= WHAT IS REQUIRED =
Everything from the line holding "row order: 刊名 ascending -> ISSN ascending" through the last line of the records should be repeated word for word, and pictures should be omitted.

= DATA EXTRACT =

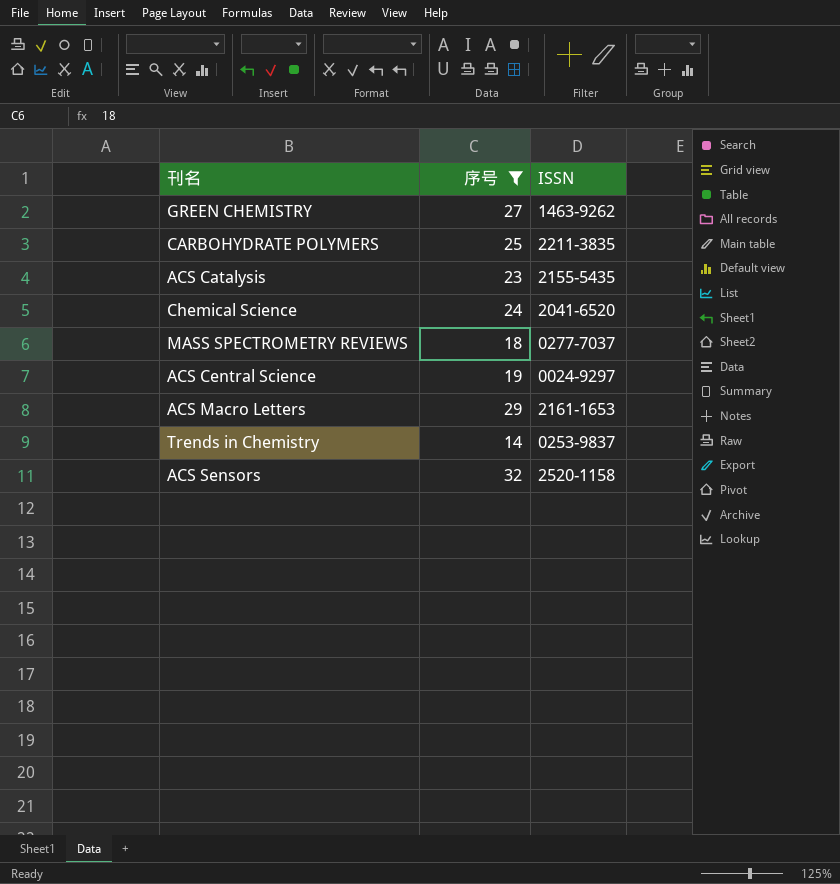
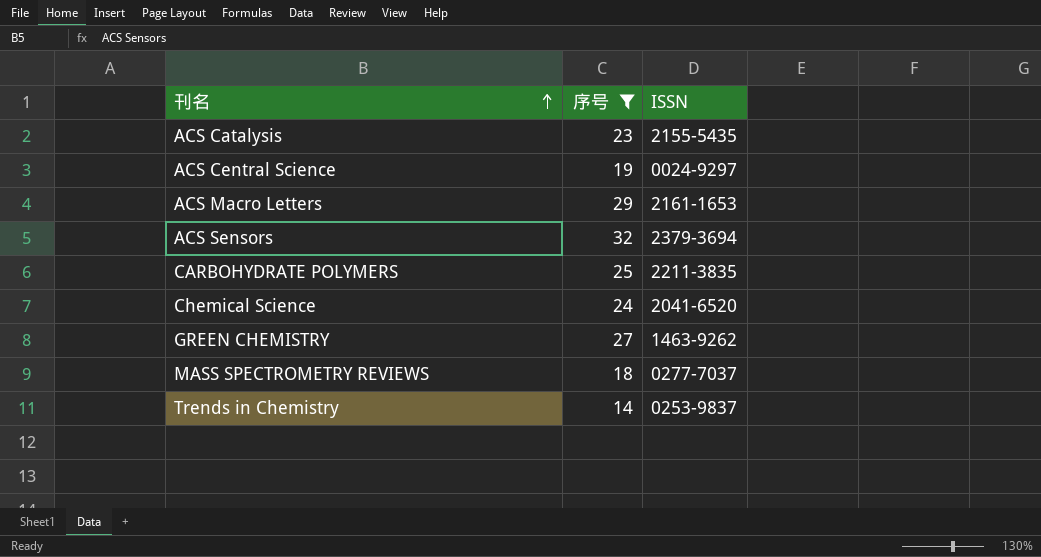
row order: none -> 刊名 ascending
ACS Sensors | ISSN: 2520-1158 -> 2379-3694

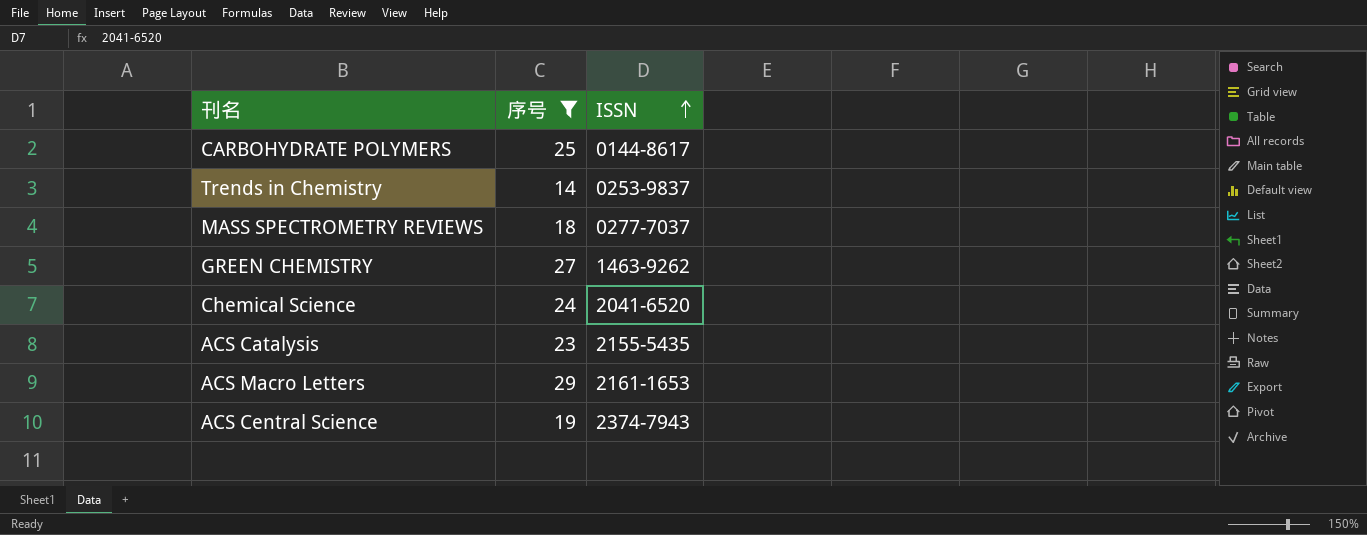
row order: 刊名 ascending -> ISSN ascending
row ACS Sensors: 32 | 2379-3694 -> none
CARBOHYDRATE POLYMERS | ISSN: 2211-3835 -> 0144-8617
ACS Central Science | ISSN: 0024-9297 -> 2374-7943

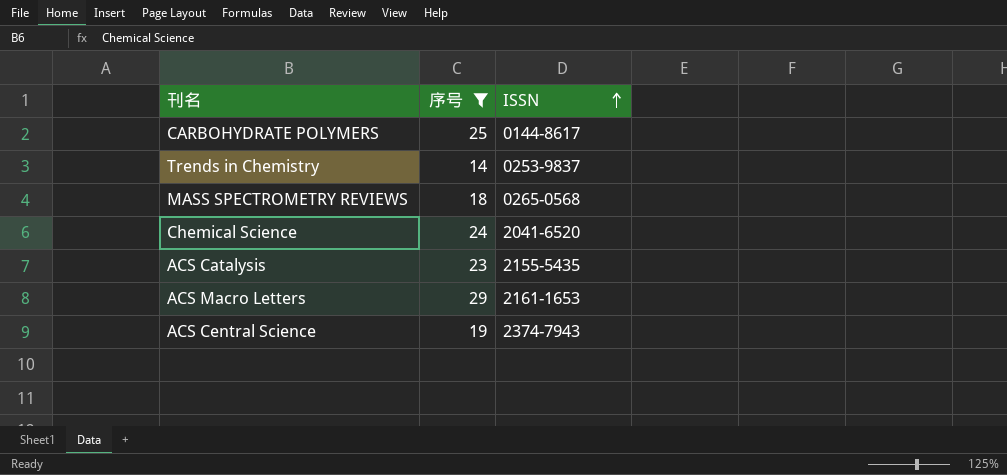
row GREEN CHEMISTRY: 27 | 1463-9262 -> none
MASS SPECTROMETRY REVIEWS | ISSN: 0277-7037 -> 0265-0568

= REPLY TO THE EXERCISE =
row order: 刊名 ascending -> ISSN ascending
row ACS Sensors: 32 | 2379-3694 -> none
CARBOHYDRATE POLYMERS | ISSN: 2211-3835 -> 0144-8617
ACS Central Science | ISSN: 0024-9297 -> 2374-7943

row GREEN CHEMISTRY: 27 | 1463-9262 -> none
MASS SPECTROMETRY REVIEWS | ISSN: 0277-7037 -> 0265-0568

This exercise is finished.